Pour ou contre : la fin de la saga "Hunger Games" est-elle ratée ?

Pour ou contre : la fin de la saga "Hunger Games" est-elle ratée ?

DEBAT – Cette fois, c'est fini. Katniss Everdeen et ses soupirants disent adieu au monde cruel du président Snow dans "Hunger Games - La Révolte : Partie 2", ultime volet de la saga inspirée des romans de Suzanne Collins. A metronews, ce grand final nous a divisé. Grand spectacle ou grand foirage ?

► POUR : Un divertissement pour ados séduisant - Marilyne Letertre
Le troisième opus, inerte et inutilement étiré pour justifier quatre films - au lieu de trois romans seulement - en avait laissé plus d’un sur sa faim. Mais le point final de Hunger Games réconcilie avec la saga : passive dans le volet précédent, Katniss, sous le choc après que Peeta a tenté de l’étrangler, reprend enfin les armes dans cette conclusion pour détruire définitivement le président Snow. Lequel, toujours aussi fourbement et brillamment incarné par Donald Sutherland, a miné et piégé les rues de Panem, transformées en nouvelle arène monstrueuse et pyrotechnique. Les jeux reprennent ici leur droit et, avec eux, l’action et le suspense.

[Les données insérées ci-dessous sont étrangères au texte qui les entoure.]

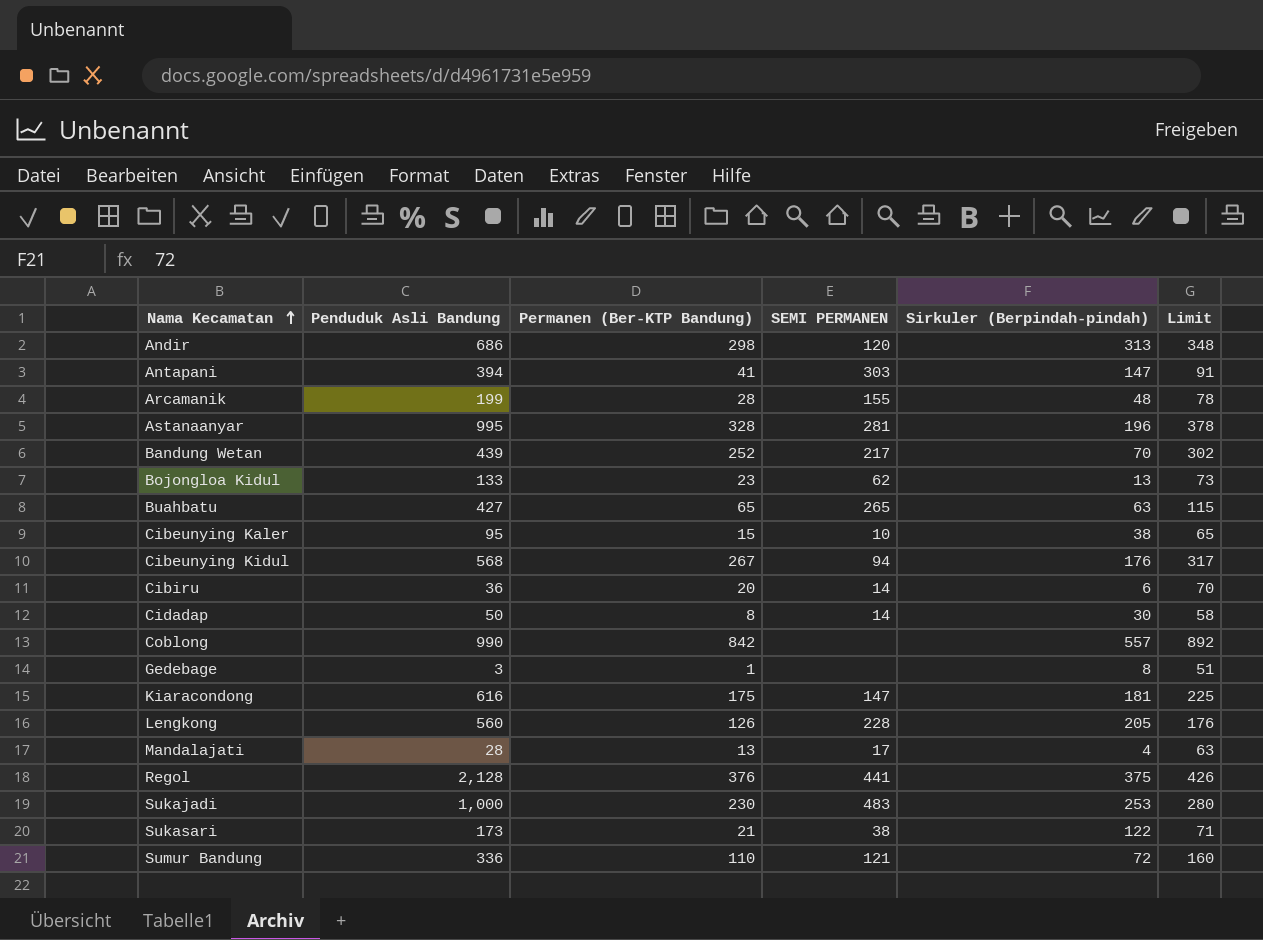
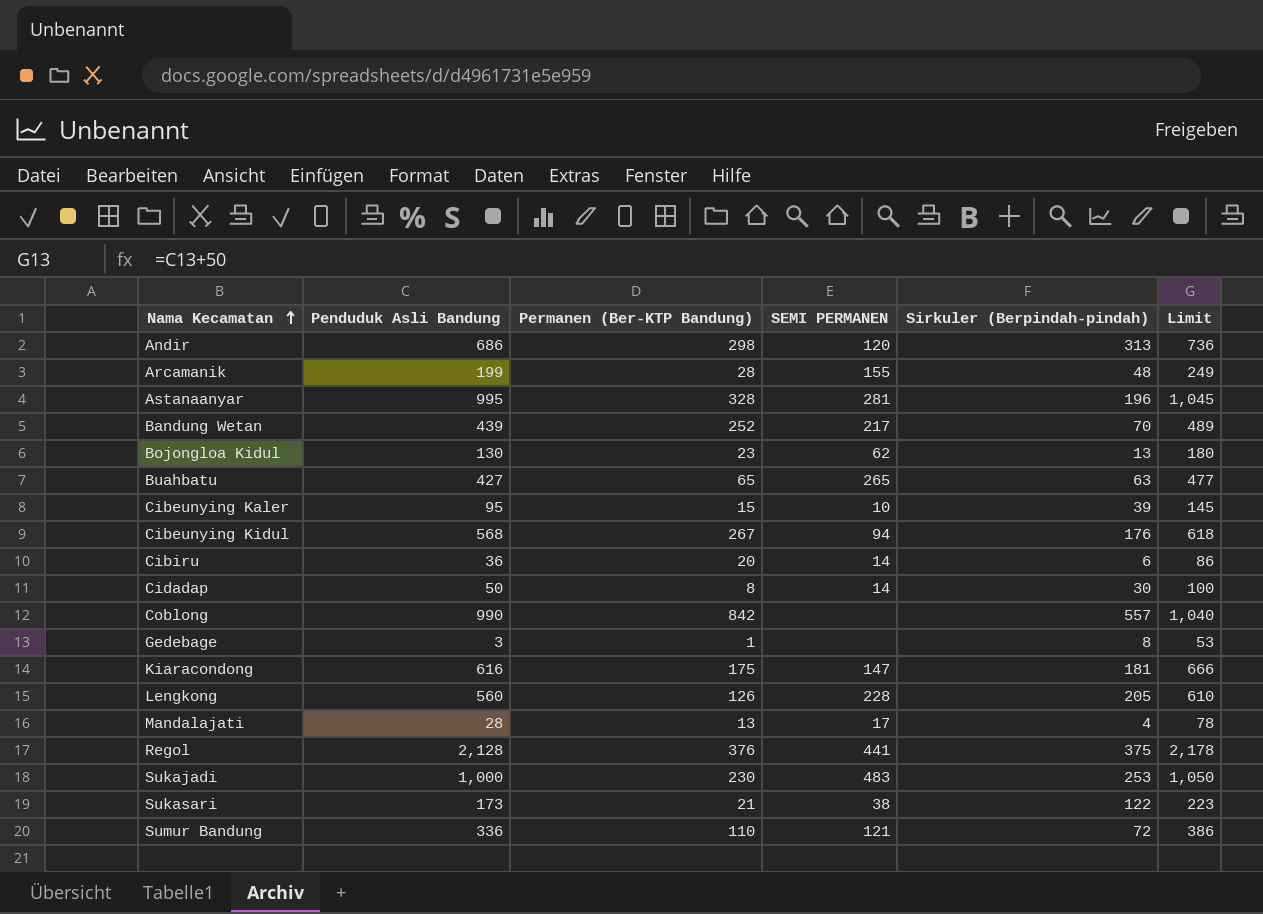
column Limit | formula: [Permanen (Ber-KTP Bandung)] + 50 -> [Penduduk Asli Bandung] + 50
row Antapani: 394 | 41 | 303 | 147 | 91 -> none
Bojongloa Kidul | Penduduk Asli Bandung: 133 -> 130
Cibeunying Kaler | Sirkuler (Berpindah-pindah): 38 -> 39

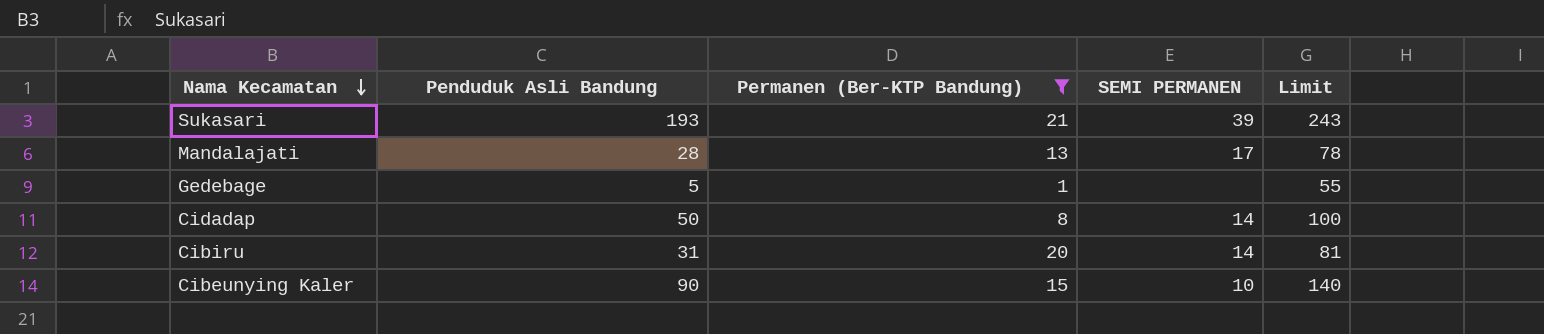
filter: none -> Permanen (Ber-KTP Bandung) <= 21
row order: Nama Kecamatan ascending -> Nama Kecamatan descending
column Sirkuler (Berpindah-pindah) | position: 5 -> none
Sukasari | Penduduk Asli Bandung: 173 -> 193
Sukasari | SEMI PERMANEN: 38 -> 39
Sukasari | Limit: 223 -> 243
Gedebage | Penduduk Asli Bandung: 3 -> 5
Gedebage | Limit: 53 -> 55
Cibiru | Penduduk Asli Bandung: 36 -> 31
Cibiru | Limit: 86 -> 81
Cibeunying Kaler | Penduduk Asli Bandung: 95 -> 90
Cibeunying Kaler | Limit: 145 -> 140

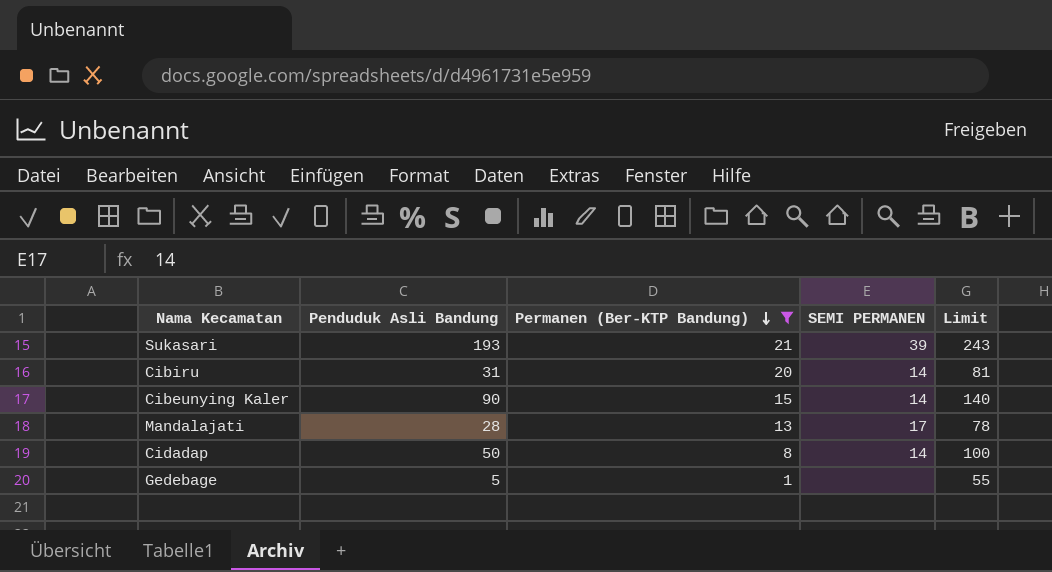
row order: Nama Kecamatan descending -> Permanen (Ber-KTP Bandung) descending
Cibeunying Kaler | SEMI PERMANEN: 10 -> 14

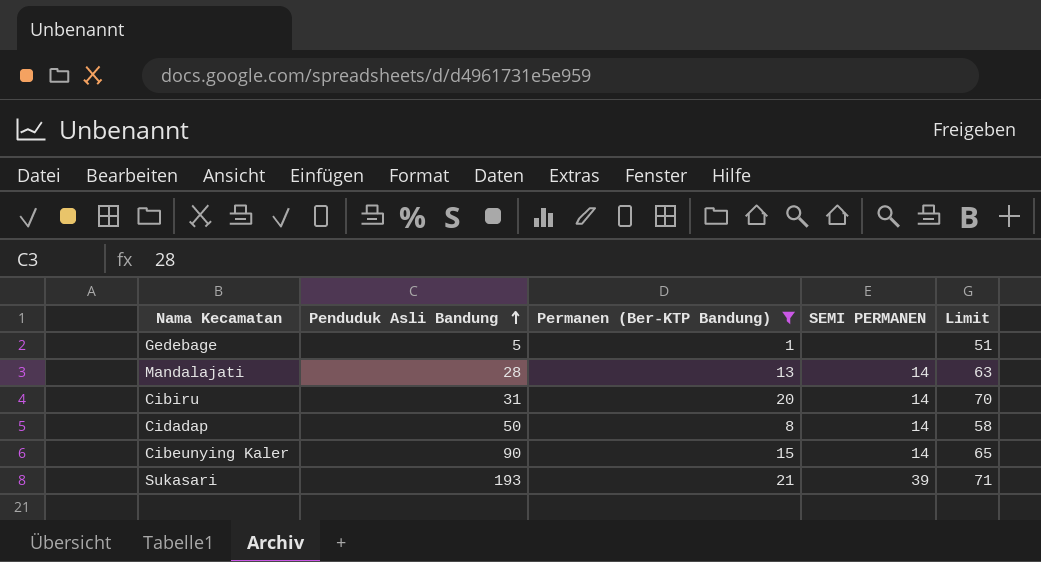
row order: Permanen (Ber-KTP Bandung) descending -> Penduduk Asli Bandung ascending
column Limit | formula: [Penduduk Asli Bandung] + 50 -> [Permanen (Ber-KTP Bandung)] + 50
Mandalajati | SEMI PERMANEN: 17 -> 14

Des scènes d'action impressionnantes

D’une impressionnante marée noire dans un bunker (tournée à Ivry-sur-seine) à l’haletante course-poursuite avec des créatures zombiesques dans les égouts, Hunger Games - La Révolte : Partie 2  se donne habilement en spectacle, relançant notre enthousiasme et notre taux d’adrénaline. Alors, certes, le triangle amoureux Peeta-Katniss-Gale n’enflamme pas davantage les plus de 15 ans qu’il ne le faisait auparavant, certes l’image finale sur fond de champ de blé et de robes à fleurs frise le ridicule, mais peu importe. Les stratégies politiques et les séquences d’action suffisent à pimenter ces petites touches de sucre destinées aux adolescents. Et puis, ne l’oublions pas : ce 4e opus n’est peut-être rien de plus qu’un divertissement soigné, porté par Jennifer Lawrence, une jeune actrice aux reins solides. Mais il ne prend pas les ados pour des truffes. Et ça, c’est déjà beaucoup.

 

► Contre : Un blockbuster lourd, bancal et bâclé - Jérôme Vermelin
Cet ultime volet de la saga Hunger Games incarne à lui tout seul les écueils du blockbuster hollywoodien au XXIe siècle. Du gros budget pour les effets spéciaux, pour détruire tout ce qui tient debout en faisant un maximum de bruit mais aussi s’acheter une actrice hyper bankable, des bellâtres inexpressifs et des guest stars qui cachetonnent pour financer leurs courses de Noël. Pas la peine de les diriger plus que ça : du moment qu’ils sont crédibles en tenue de combat, gros pétards à la main, et qu’ils échappent à des pièges toujours plus spectaculaires, le spectateur n’y verra que du feu. Sauf que non. Après un troisième épisode mou du genou, les aventures de Katniss Everdeen s’achèvent dans la confusion la plus totale. D’abord des genres : entre film d’action, fable d’anticipation et romance tragique, la sauce ne prend jamais vraiment. Côté baston, il y a certes de bons moments, notamment une bataille souterraine avec des créatures mutantes à couper le souffle.

Un triangle amoureux affreusement prévisible

Pour le reste, le réalisateur Francis Lawrence a beau avoir recours à des pointures comme Julianne Moore, Donald Sutherland et le regretté Philip Seymour Hoffman pour donner un peu d'épaisseur à ses personnages secondaires, la caricature politique est grossière, presque enfantine. Le triangle amoureux, lui, est affreusement prévisible. Si Jennifer Lawrence a du chien en toutes circonstances, ses deux prétendants, joués par Josh Hutcherson et Liam Hemsworth, sont de tristes petits toutous à la mine exagérément affligée. Bref c'est lourd, bancal et bâclé, loin des promesses des deux premiers épisodes. Dommage.